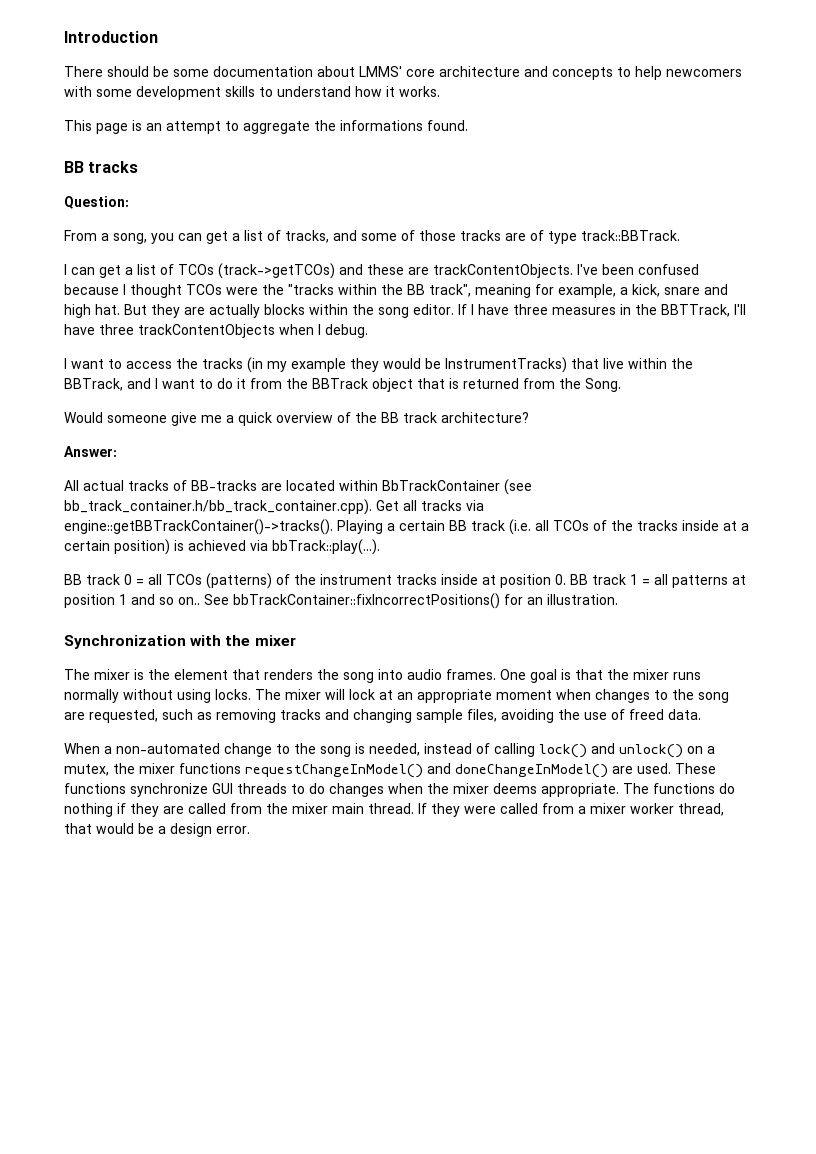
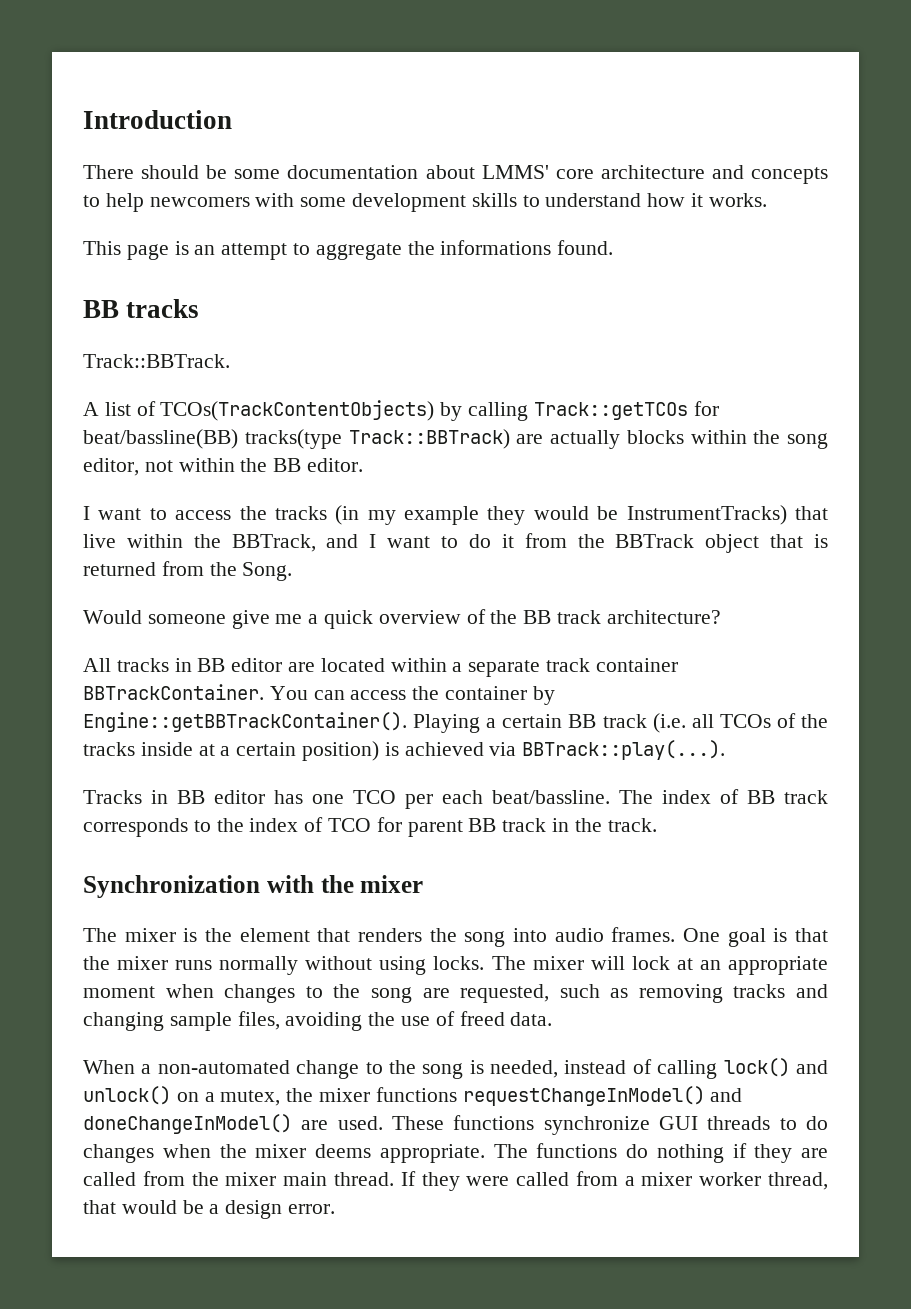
- Question:
- From a song, you can get a list of tracks, and some of those tracks are of type track::BBTrack.
- I can get a list of TCOs (track->getTCOs) and these are trackContentObjects. I've been confused because I thought TCOs were the "tracks within the BB track", meaning for example, a kick, snare and high hat. But they are actually blocks within the song editor. If I have three measures in the BBTTrack, I'll have three trackContentObjects when I debug.
+ Track::BBTrack.
+ A list of TCOs(TrackContentObjects) by calling Track::getTCOs for beat/bassline(BB) tracks(type Track::BBTrack) are actually blocks within the song editor, not within the BB editor.
- Answer:
- All actual tracks of BB-tracks are located within BbTrackContainer (see bb_track_container.h/bb_track_container.cpp). Get all tracks via engine::getBBTrackContainer()->tracks().
+ All tracks in BB editor are located within a separate track container BBTrackContainer. You can access the container by Engine::getBBTrackContainer().
- Playing a certain BB track (i.e. all TCOs of the tracks inside at a certain position) is achieved via bbTrack::play(...).
- BB track 0 = all TCOs (patterns) of the instrument tracks inside at position 0. BB track 1 = all patterns at position 1 and so on.. See bbTrackContainer::fixIncorrectPositions() for an illustration.
+ Playing a certain BB track (i.e. all TCOs of the tracks inside at a certain position) is achieved via BBTrack::play(...).
+ Tracks in BB editor has one TCO per each beat/bassline. The index of BB track corresponds to the index of TCO for parent BB track in the track.

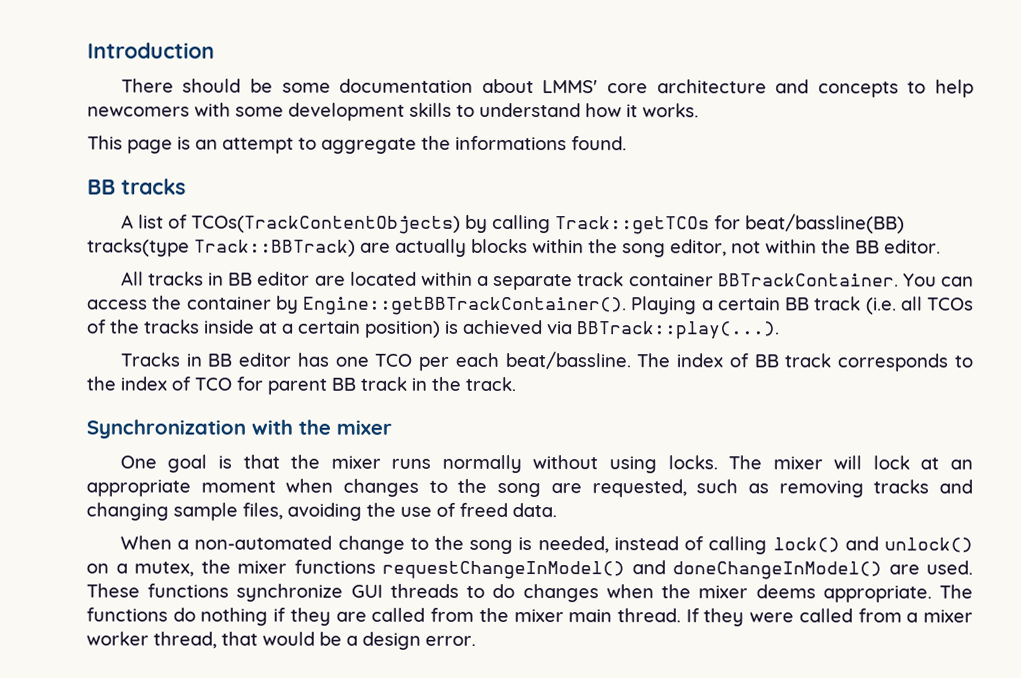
- Track::BBTrack.
- I want to access the tracks (in my example they would be InstrumentTracks) that live within the BBTrack, and I want to do it from the BBTrack object that is returned from the Song.
- Would someone give me a quick overview of the BB track architecture?
- The mixer is the element that renders the song into audio frames.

———

— Work task —
Extract each line holding the word "that" from the records.

— Task solution —
- I want to access the tracks (in my example they would be InstrumentTracks) that live within the BBTrack, and I want to do it from the BBTrack object that is returned from the Song.
- The mixer is the element that renders the song into audio frames.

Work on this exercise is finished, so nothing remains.